Experiment in monkeys raises hopes of 'functional cure' for HIV

17 Oct, 2016

A new drug combination helped stave off a monkey version of HIV for nearly two years after stopping all treatments, raising hopes for a functional cure for HIV, U.S. researchers said on Thursday.
The treatment involved standard HIV drugs, known as antiretroviral therapy or ART, plus an experimental antibody that hits the same target as Takeda Pharmaceutical's Entyvio, a drug approved in more than 50 countries for ulcerative colitis and Crohn's disease.
The findings, published Thursday in the journal Science, are promising enough that scientists at the National Institutes of Health, which funded the research, have already begun testing the Takeda drug, known generically as vedolizumab, in people newly infected with HIV.
"The experimental treatment regimen appears to have given the immune systems of the monkeys the necessary boost to put the virus into sustained remission," said Dr Anthony Fauci, director of the National Institute of Allergy and Infectious diseases, part of the NIH, who co-led the study.
Sustained remission - known as a "functional cure" - could have sweeping implications for people infected with the human immunodeficiency virus or HIV, which attacks the immune system.
Highly effective treatments known as antiretroviral therapy push the virus down to undetectable levels in the blood, but they must be taken every day over a person's lifetime to remain effective, said Aftab Ansari of Emory University School of Medicine who co-lead the study.
Ansari said the study was based on the understanding that in the early days of infection, HIV attacks a specific class of immune cells that congregate in large quantities in the gut.

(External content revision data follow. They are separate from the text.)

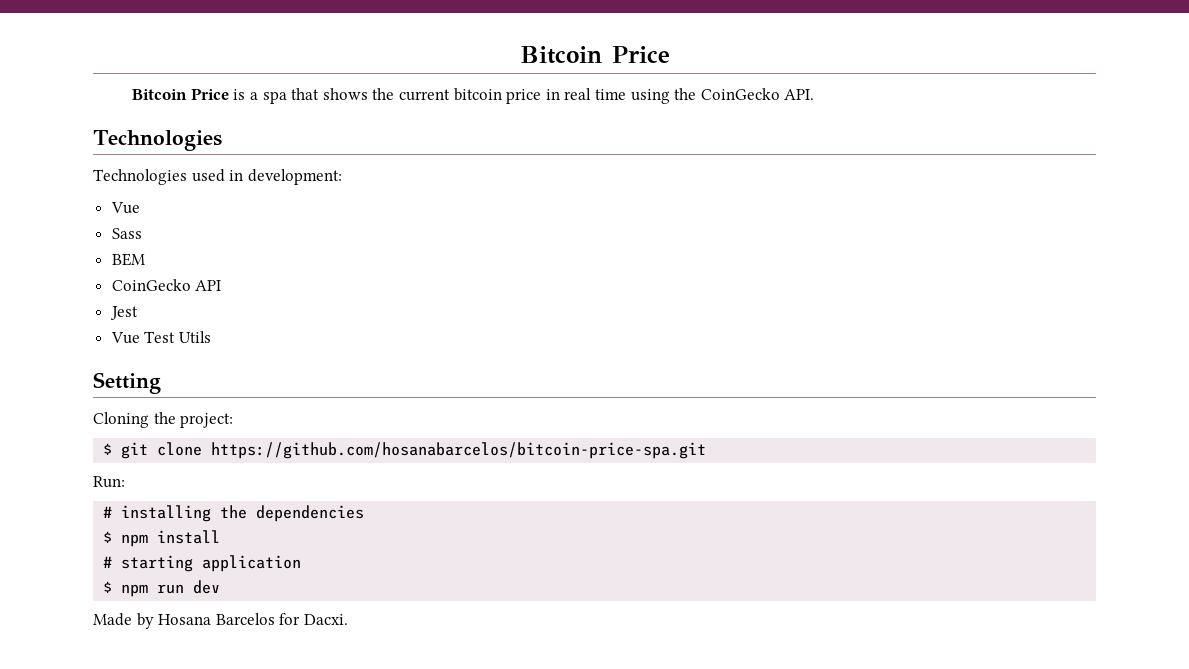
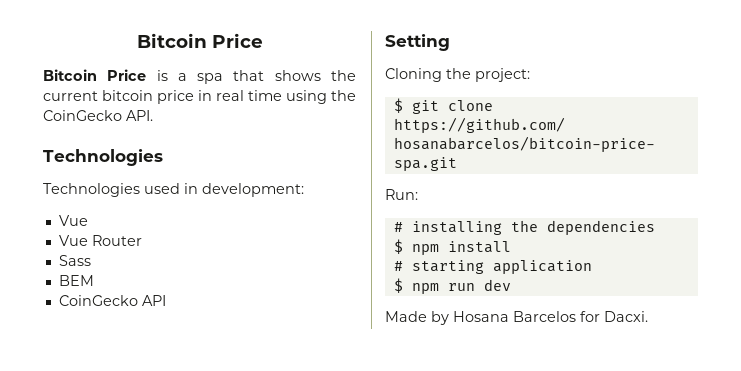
(140, 208) none -> [58,235,142,246] // Vue Router
[109,306,138,320] [110,331,211,344] // Jest // Vue Test Utils -> (166, 300) none

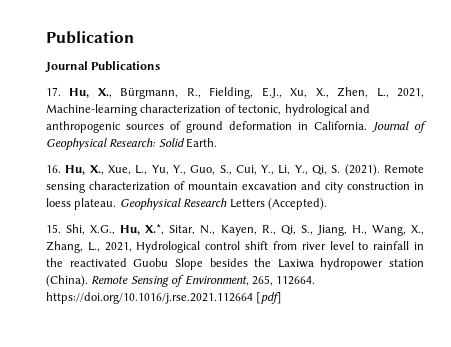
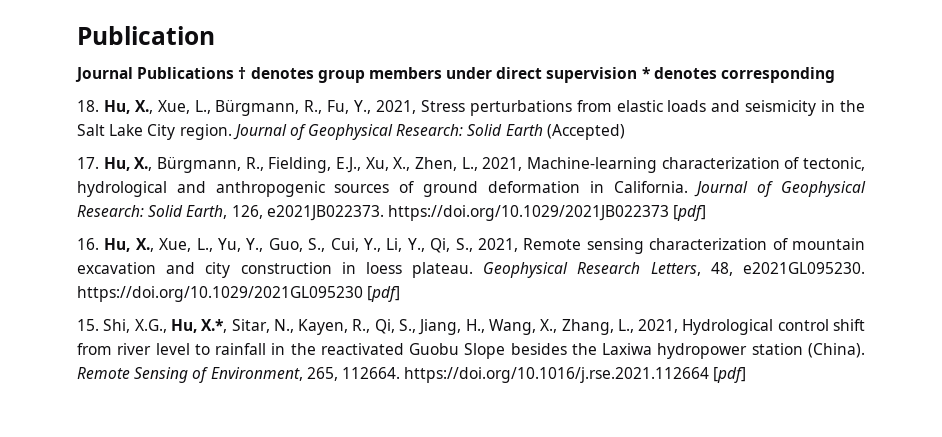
(161, 66) none -> [238,67,836,83] [77,100,866,116] [77,124,625,140] † denotes group members under direct supervision * denotes corresponding // 18. Hu, X., Xue, L., Bürgmann, R., Fu, Y., 2021, Stress perturbations from elastic loads and seismicity in the Salt Lake City region. Journal of Geophysical Research: Solid Earth (Accepted)
[186,138,218,148] Earth. -> [186,205,707,221] Earth, 126, e2021JB022373. https://doi.org/10.1029/2021JB022373 [pdf]
[331,164,380,176] S. (2021). -> [455,238,518,252] S., 2021,
[229,198,327,210] Letters (Accepted). -> [650,262,865,276] [77,286,401,302] Letters, 48, e2021GL095230. https://doi.org/10.1029/2021GL095230 [pdf]

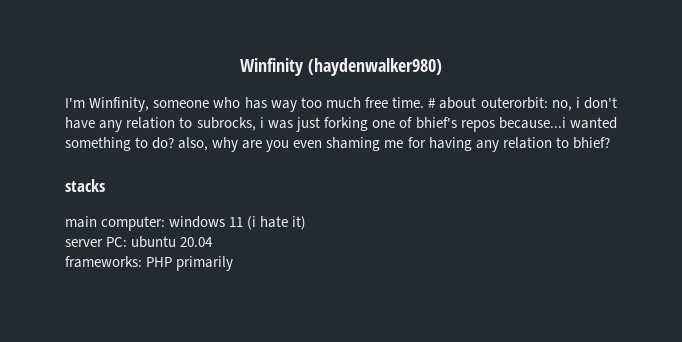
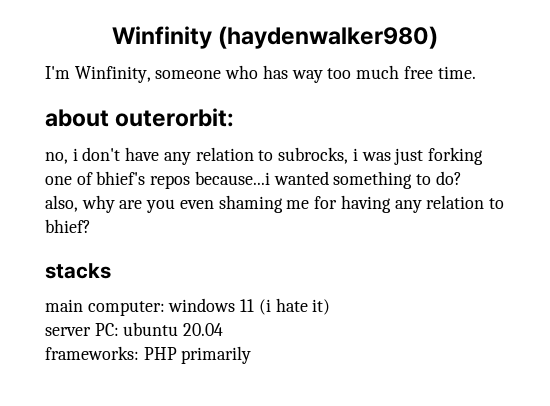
[428,98,437,108] # -> (476, 72) //
(548, 103) none -> (235, 117) //
(175, 143) none -> (462, 178) //

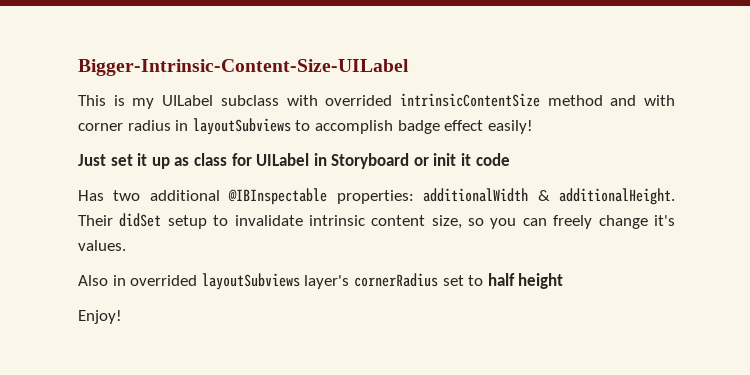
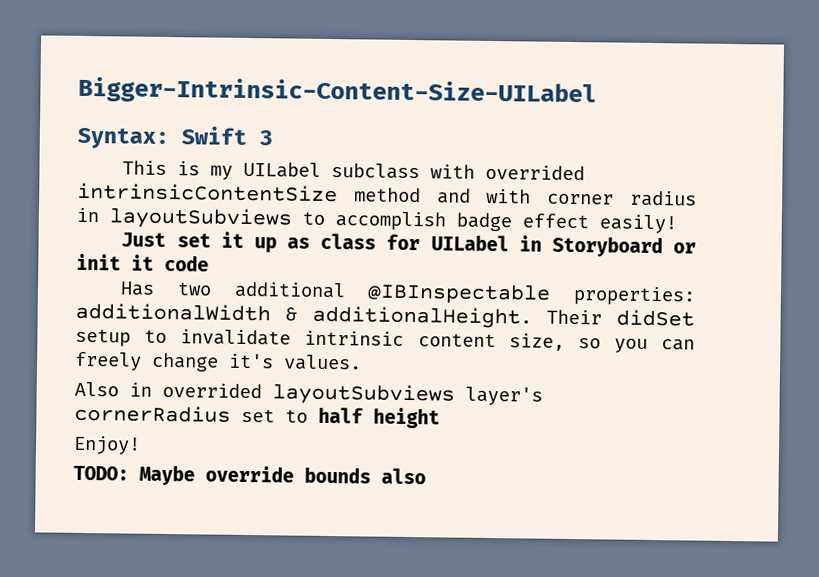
(409, 67) none -> [77,126,273,150] // Syntax: Swift 3
(122, 317) none -> [73,464,426,486] // TODO: Maybe override bounds also

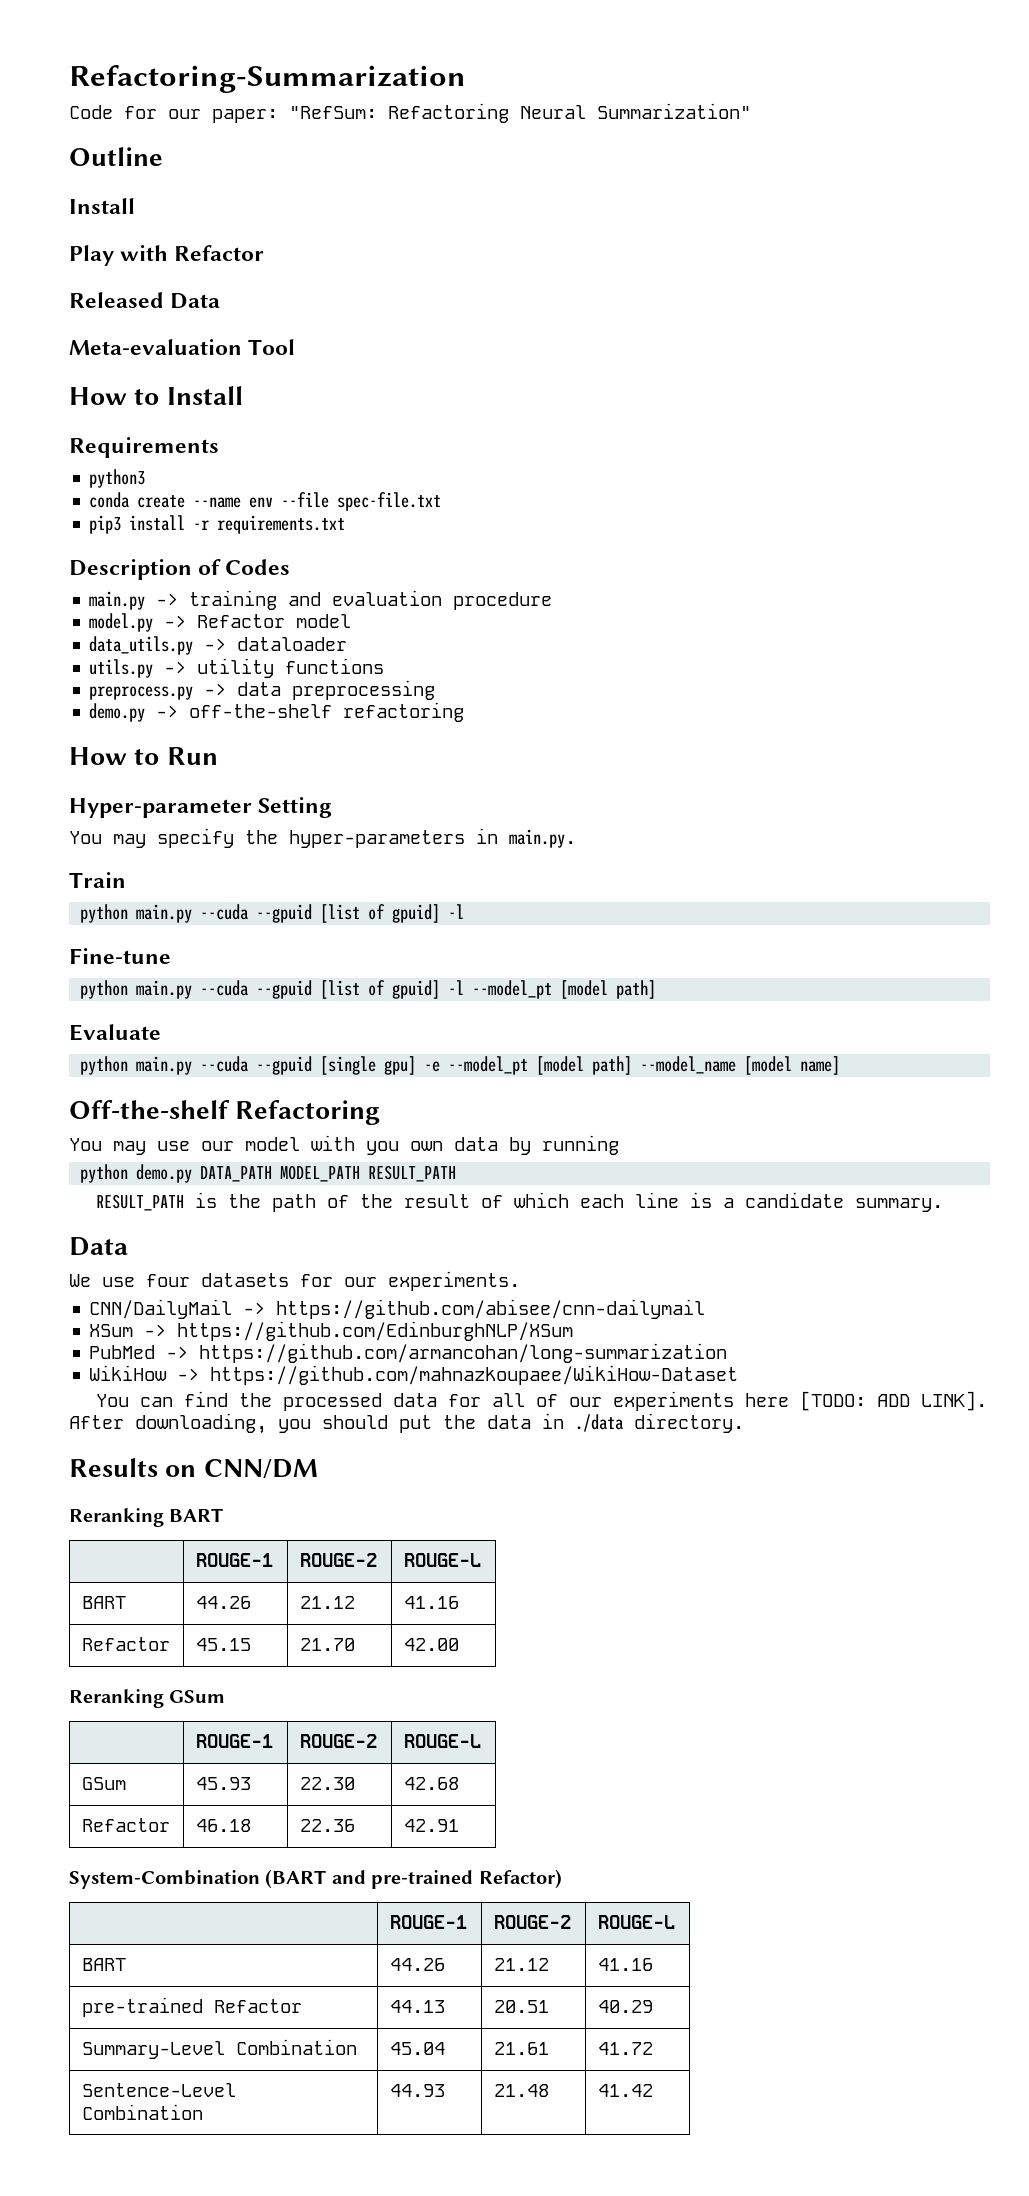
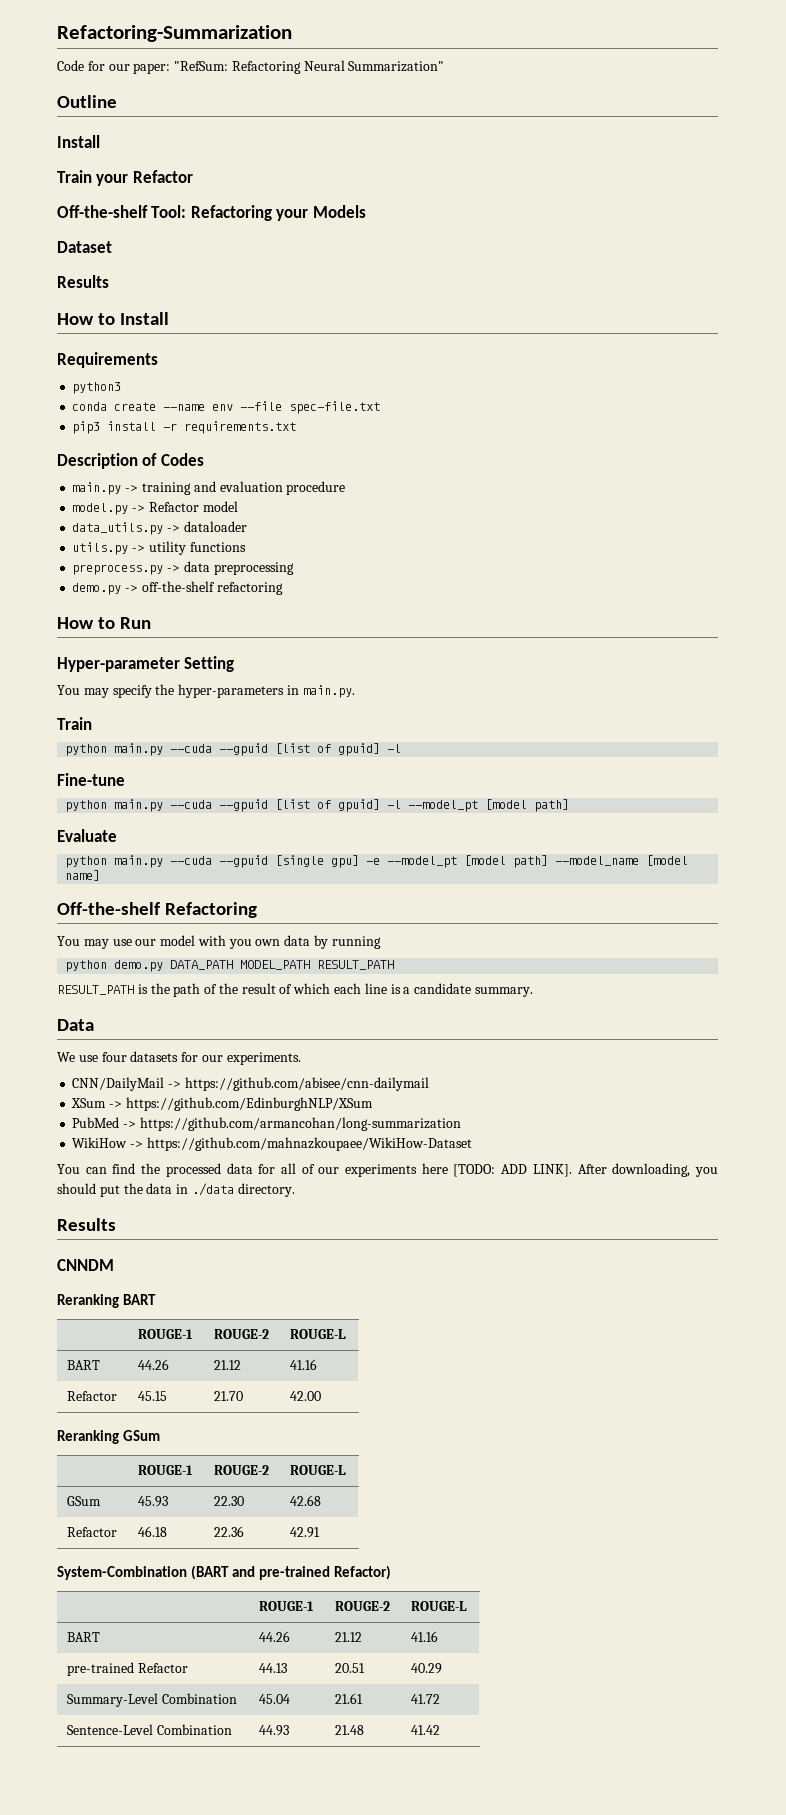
[69,245,169,266] Play with -> [57,170,129,186] Train your
[69,292,221,309] [69,339,296,355] Released Data // Meta-evaluation Tool -> [57,205,366,221] [57,241,112,253] [57,275,109,288] Off-the-shelf Tool: Refactoring your Models // Dataset // Results
[165,1459,318,1479] on CNN/DM -> [57,1259,114,1271] // CNNDM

They theorised that if they could protect these immune cells, they could buy the immune system enough time to mount an effective response.
To do this, the team tested an antibody that blocks a protein called alpha-4/beta-7 integrin that HIV uses to attack immune cells in the gut.
For the study, they infected 18 monkeys with simian immunodeficiency virus or SIV, the monkey version of HIV. They then treated all of the animals with ART for 90 days, and, as it does in humans, the ART controlled the virus, reducing it to undetectable levels.
Antiretroviral drugs used in this stage of the experiment included Gilead's tenofovir and emtricitabine, sold in a combination drug for people as Truvada, and a Merck integrase inhibitor known as L-870812.
In 11 monkeys, the scientists then gave infusions of the antibody for 23 weeks, and seven monkeys got a placebo. Three of the 11 monkeys developed a reaction to the treatment and had to stop the therapy.
In the eight monkeys that got the treatment, six initially showed signs that SIV was rebounding, but eventually their immune systems were able to control the virus. In two others, the virus never rebounded. All eight have continued to suppress SIV to undetectable levels for up to 23 months after all treatment stopped. In the control group, SIV rebounded and all seven animals died.
The study did not look at whether the monkeys were still able to transmit the virus, but studies in people have shown that reducing HIV to undetectable levels cuts transmission rates by nearly 100 percent.
Scientists have recently focused on efforts to cure HIV, reducing the burden of lifelong treatment, but prior efforts have been frustrated by the HIV virus' ability to form hidden reservoirs that replenish the virus when treatments are halted.